INPUT DATA
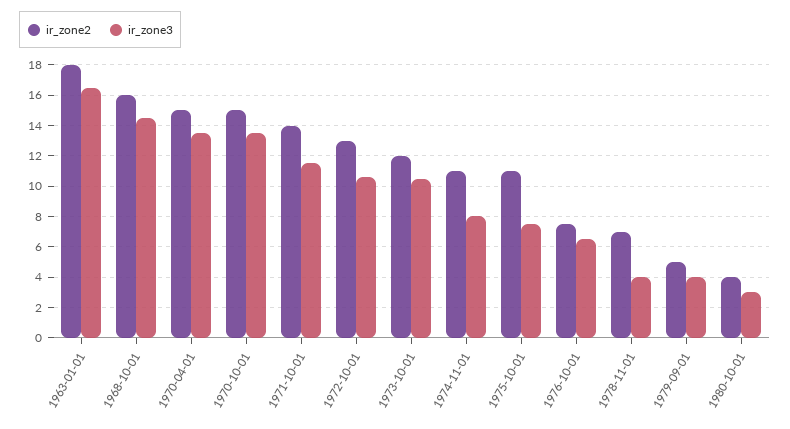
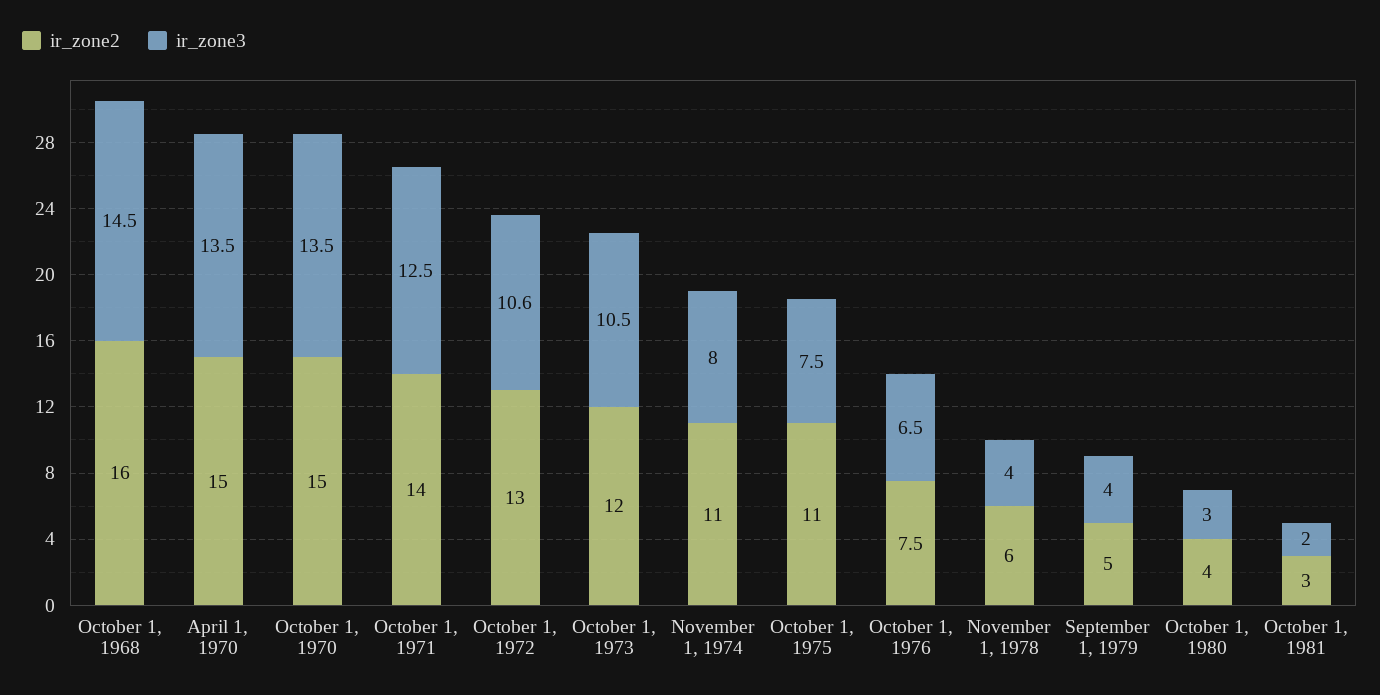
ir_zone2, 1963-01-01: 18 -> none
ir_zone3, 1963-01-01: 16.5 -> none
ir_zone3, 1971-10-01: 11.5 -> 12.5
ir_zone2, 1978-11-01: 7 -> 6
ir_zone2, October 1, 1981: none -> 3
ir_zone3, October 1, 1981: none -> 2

ACTIVITY
In your copy of the records above, include every line exactly but no pictures.

RESULT FOR THIS TASK
ir_zone2, 1963-01-01: 18 -> none
ir_zone3, 1963-01-01: 16.5 -> none
ir_zone3, 1971-10-01: 11.5 -> 12.5
ir_zone2, 1978-11-01: 7 -> 6
ir_zone2, October 1, 1981: none -> 3
ir_zone3, October 1, 1981: none -> 2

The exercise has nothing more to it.